Insuficiência de políticas anteriores exposta
A iniciativa prioriza regiões com maior concentração de pessoas em situação de rua, integrando assistência social, saúde e direitos humanos. No entanto, a dependência de recursos limitados do orçamento distrital levanta dúvidas sobre a capacidade de atender à demanda crescente por alimentação adequada. A fome no Distrito Federal continua a afetar milhares, e a nova lei surge como resposta tardia a um problema estrutural que políticas anteriores não conseguiram resolver de forma efetiva.
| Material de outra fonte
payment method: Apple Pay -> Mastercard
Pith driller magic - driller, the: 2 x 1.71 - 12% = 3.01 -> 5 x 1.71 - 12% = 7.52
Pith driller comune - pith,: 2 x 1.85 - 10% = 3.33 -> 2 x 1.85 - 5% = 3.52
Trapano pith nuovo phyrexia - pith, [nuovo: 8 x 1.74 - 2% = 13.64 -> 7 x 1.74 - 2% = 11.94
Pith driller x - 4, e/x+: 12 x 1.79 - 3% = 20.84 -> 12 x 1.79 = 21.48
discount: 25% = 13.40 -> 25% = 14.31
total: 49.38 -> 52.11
Desafios na execução e parcerias frágeis
O deputado Max Maciel (PSOL) destacou a importância da medida, afirmando que ela representa uma política pública permanente. Ainda assim, a coordenação entre governo, sociedade civil e cozinhas existentes enfrenta obstáculos logísticos e de financiamento que podem comprometer resultados rápidos. A população vulnerável precisa de ações concretas, mas o modelo atual corre o risco de se tornar mais uma promessa sem impacto duradouro.
É uma política pública permanente que garante o direito à alimentação como um direito humano básico
deputado Max Maciel (PSOL)
Com a lei em vigor, resta acompanhar se os recursos serão suficientes para transformar a realidade de quem mais precisa, em meio a críticas sobre a lentidão histórica do poder público em enfrentar a fome de forma definitiva.